> About this task:
Retype word for word the stretch of entries below from the line that has "16 | train_roc_auc: 0.541 -> 0.611" through the line that has "column train_average_precision | position: none", and omit the pictures.

───

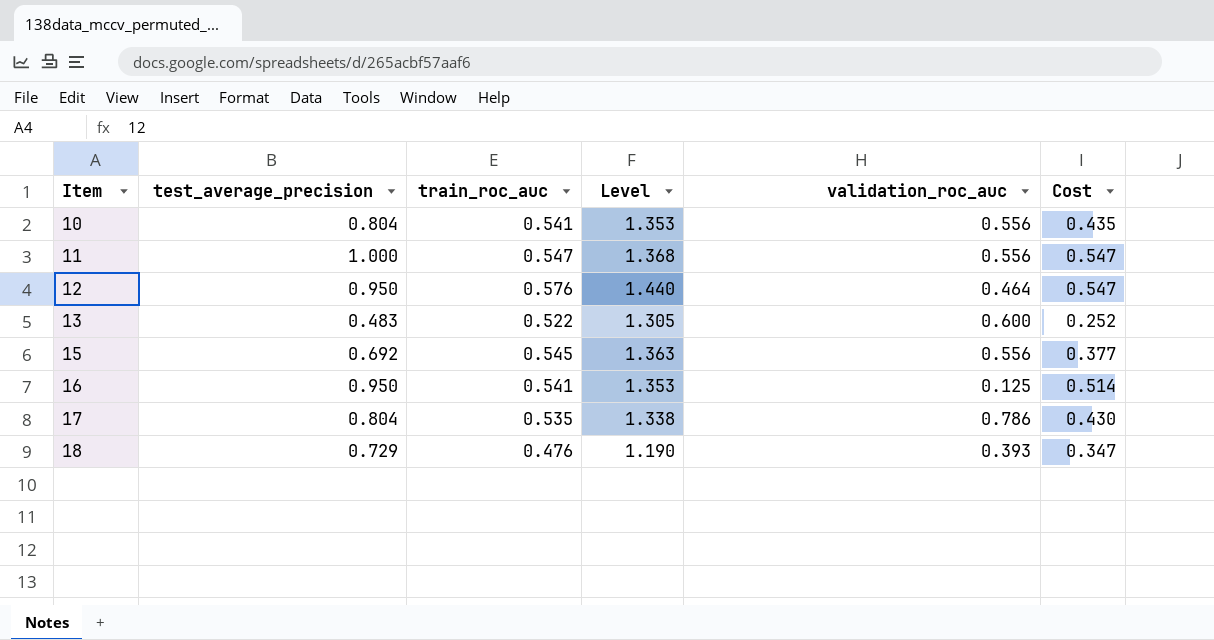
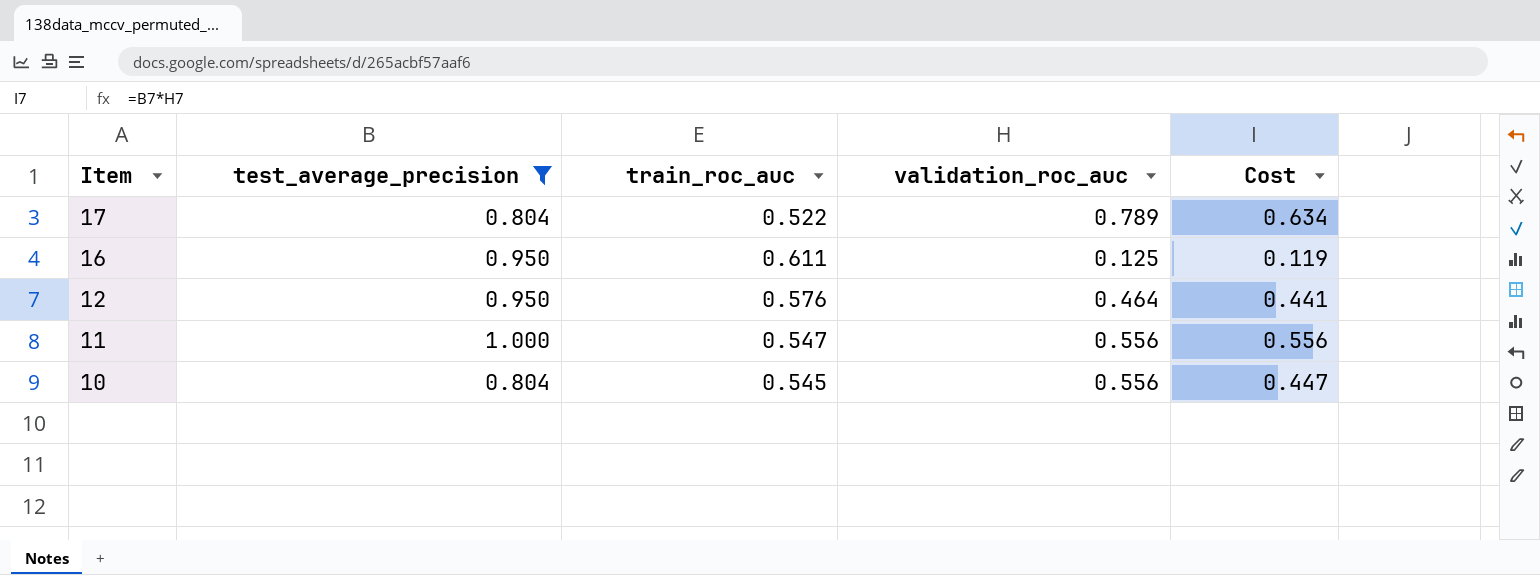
filter: none -> test_average_precision >= 0.804
row order: Item ascending -> Item descending
column Level | formula: [train_roc_auc] * 2.5 -> none
column Cost | formula: [test_average_precision] * [train_roc_auc] -> [test_average_precision] * [validation_roc_auc]
17 | train_roc_auc: 0.535 -> 0.522
17 | validation_roc_auc: 0.786 -> 0.789
16 | train_roc_auc: 0.541 -> 0.611
10 | train_roc_auc: 0.541 -> 0.545

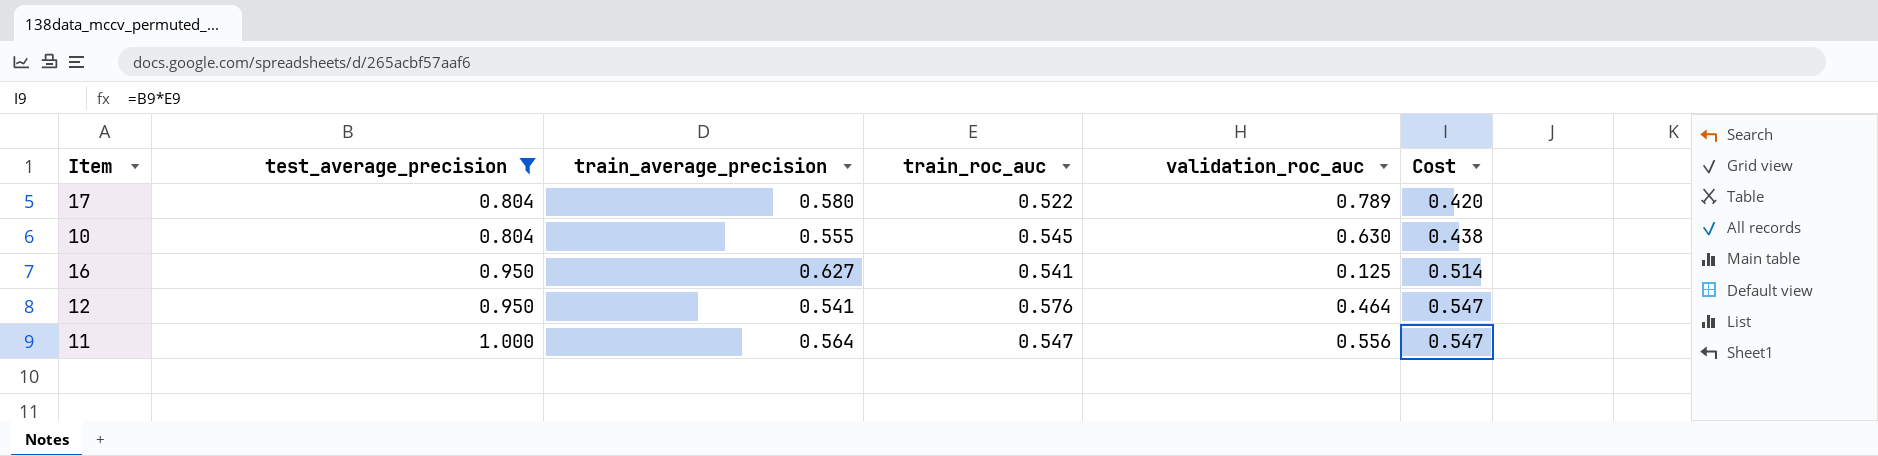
row order: Item descending -> test_average_precision ascending
column train_average_precision | position: none -> 3
column Cost | formula: [test_average_precision] * [validation_roc_auc] -> [test_average_precision] * [train_roc_auc]
10 | validation_roc_auc: 0.556 -> 0.630
16 | train_roc_auc: 0.611 -> 0.541

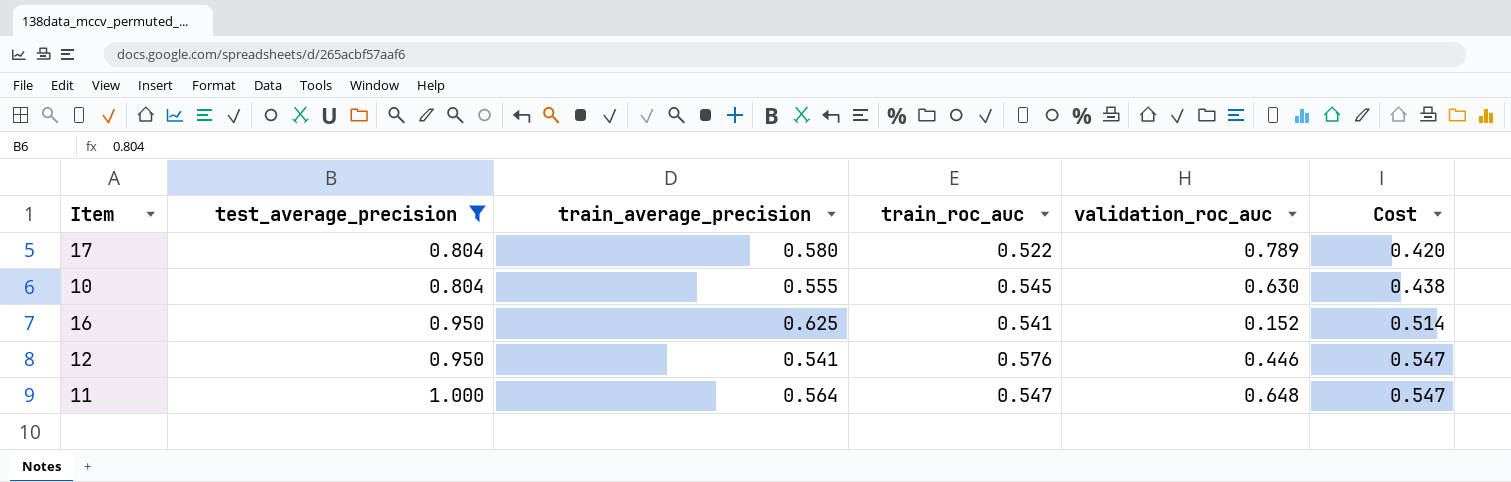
16 | train_average_precision: 0.627 -> 0.625
16 | validation_roc_auc: 0.125 -> 0.152
12 | validation_roc_auc: 0.464 -> 0.446
11 | validation_roc_auc: 0.556 -> 0.648

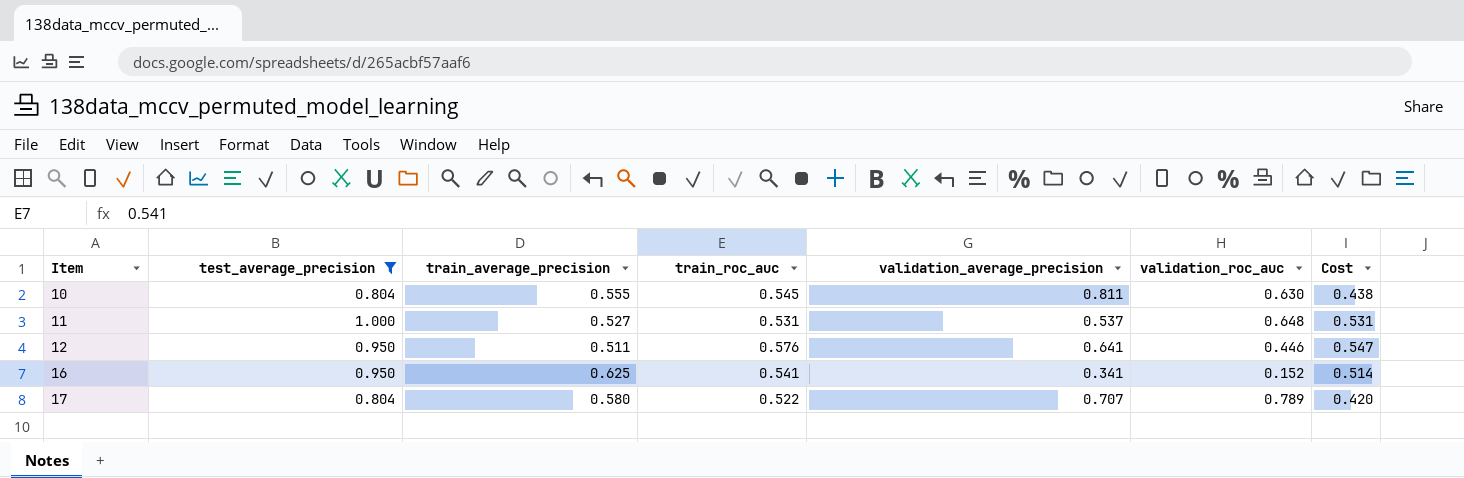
row order: test_average_precision ascending -> Item ascending
column validation_average_precision | position: none -> 5
11 | train_average_precision: 0.564 -> 0.527
11 | train_roc_auc: 0.547 -> 0.531
11 | Cost: 0.547 -> 0.531
12 | train_average_precision: 0.541 -> 0.511

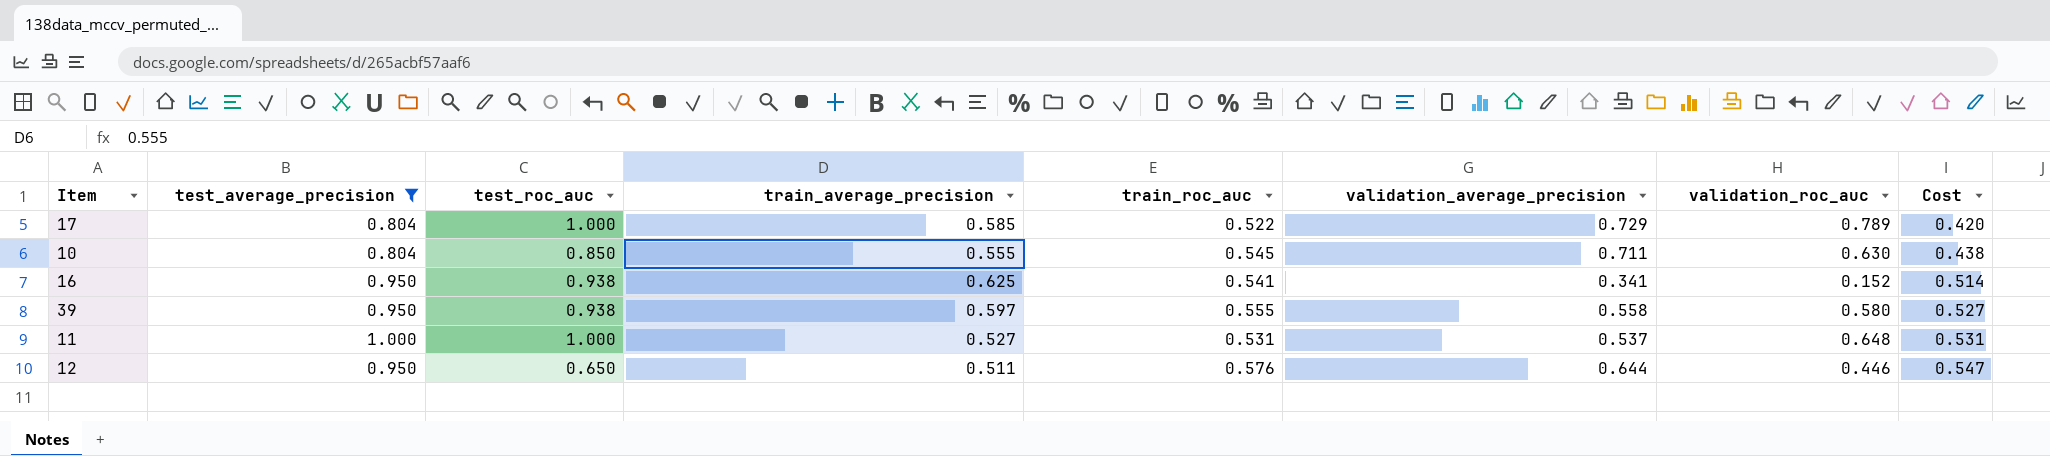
row order: Item ascending -> Cost ascending
column test_roc_auc | position: none -> 3
17 | train_average_precision: 0.580 -> 0.585
17 | validation_average_precision: 0.707 -> 0.729
10 | validation_average_precision: 0.811 -> 0.711
row 39: none -> 0.950 | 0.938 | 0.597 | 0.555 | 0.558 | 0.580 | 0.527
12 | validation_average_precision: 0.641 -> 0.644

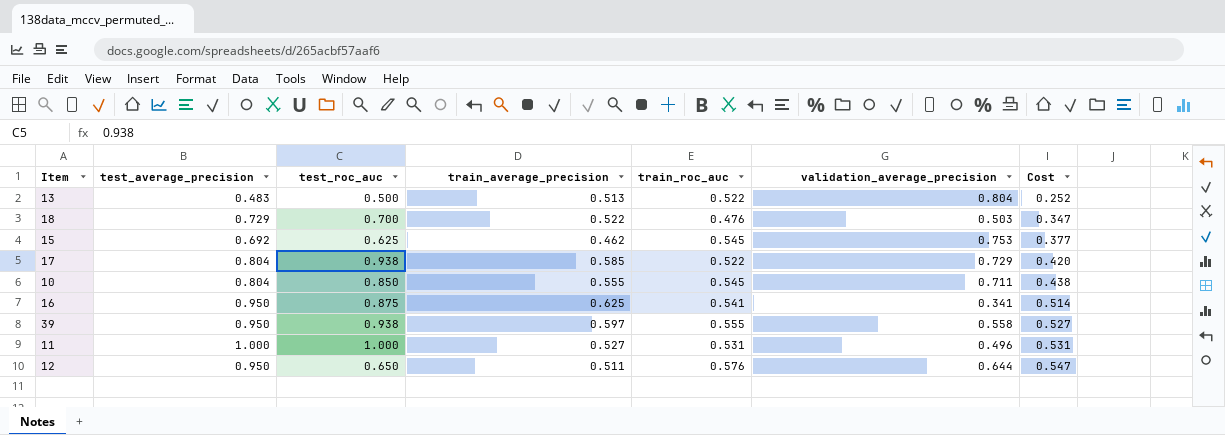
filter: test_average_precision >= 0.804 -> none
column validation_roc_auc | position: 7 -> none
17 | test_roc_auc: 1.000 -> 0.938
16 | test_roc_auc: 0.938 -> 0.875
11 | validation_average_precision: 0.537 -> 0.496

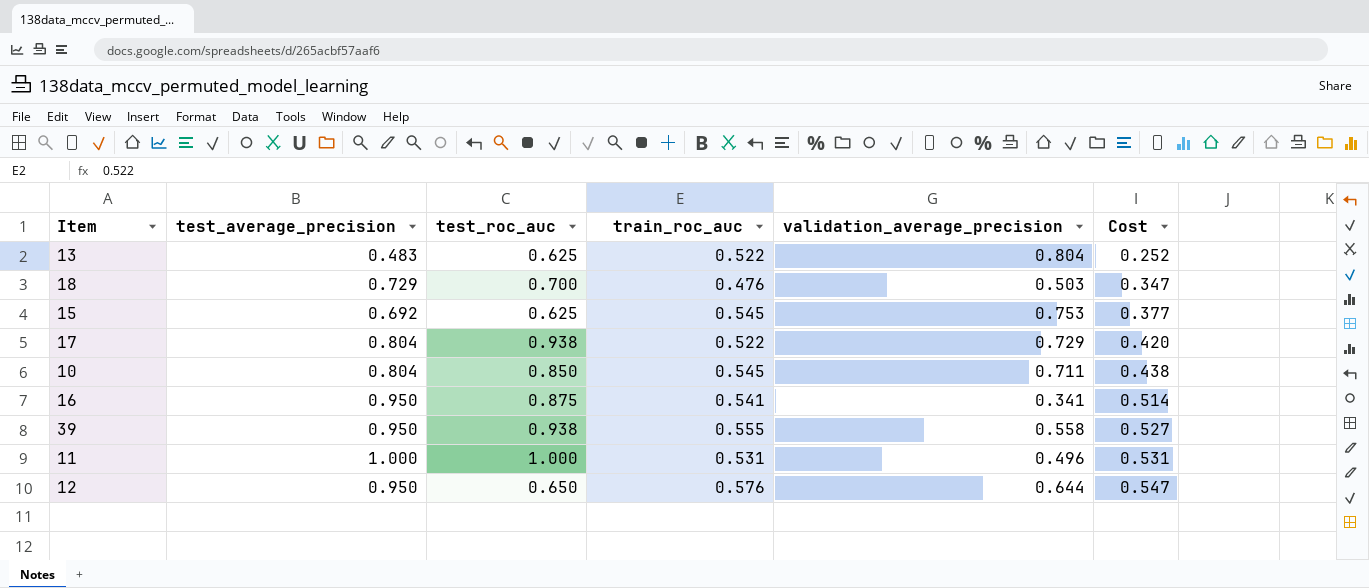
column train_average_precision | position: 4 -> none
13 | test_roc_auc: 0.500 -> 0.625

───

> Solution to the problem:
16 | train_roc_auc: 0.541 -> 0.611
10 | train_roc_auc: 0.541 -> 0.545

row order: Item descending -> test_average_precision ascending
column train_average_precision | position: none -> 3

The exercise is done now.